__DATA TO PROCESS__:
···
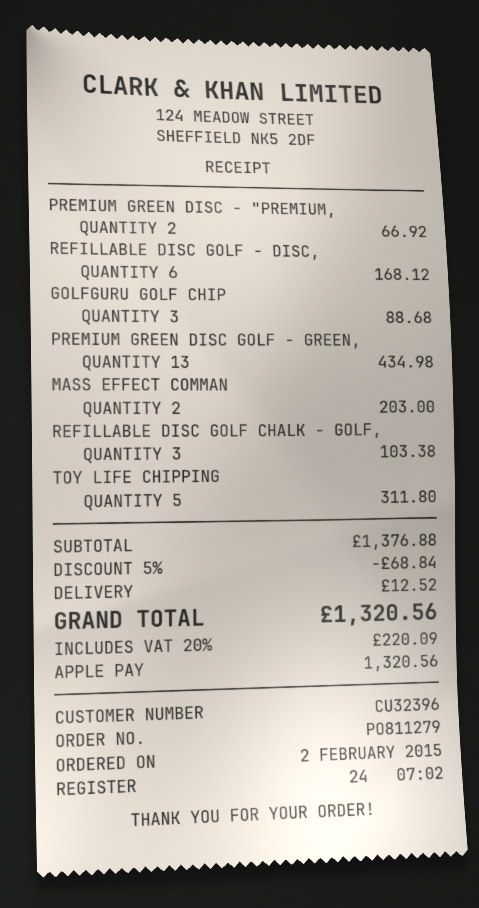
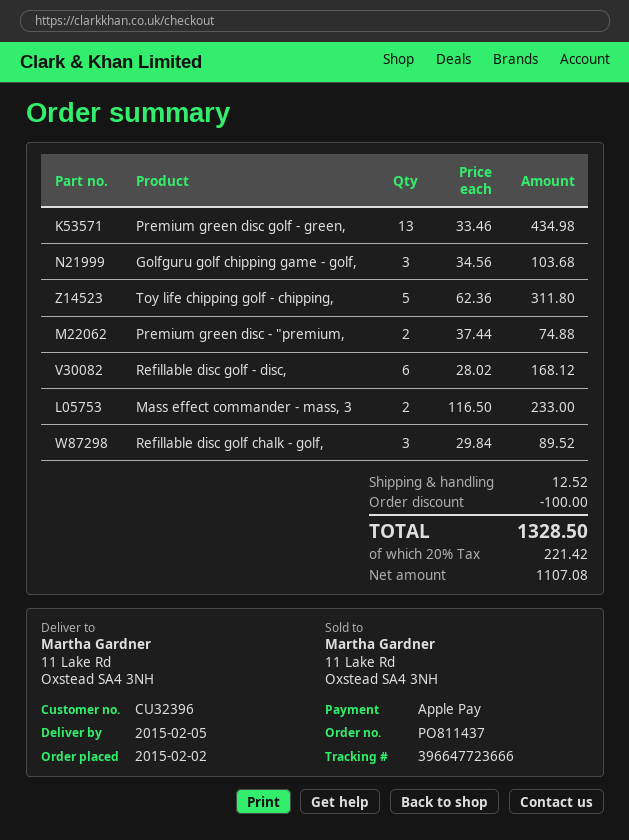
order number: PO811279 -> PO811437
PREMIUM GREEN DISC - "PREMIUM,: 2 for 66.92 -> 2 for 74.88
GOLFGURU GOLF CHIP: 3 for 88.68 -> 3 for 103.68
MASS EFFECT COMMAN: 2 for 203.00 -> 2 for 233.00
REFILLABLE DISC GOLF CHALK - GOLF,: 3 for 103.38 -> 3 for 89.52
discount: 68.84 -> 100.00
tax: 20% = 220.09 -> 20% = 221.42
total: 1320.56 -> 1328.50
···
__WORK TO COMPLETE__:
From the line holding "PREMIUM GREEN DISC" to the last line of the material above, reproduce every line exactly, and only those.

__EXERCISE ANSWER__:
PREMIUM GREEN DISC - "PREMIUM,: 2 for 66.92 -> 2 for 74.88
GOLFGURU GOLF CHIP: 3 for 88.68 -> 3 for 103.68
MASS EFFECT COMMAN: 2 for 203.00 -> 2 for 233.00
REFILLABLE DISC GOLF CHALK - GOLF,: 3 for 103.38 -> 3 for 89.52
discount: 68.84 -> 100.00
tax: 20% = 220.09 -> 20% = 221.42
total: 1320.56 -> 1328.50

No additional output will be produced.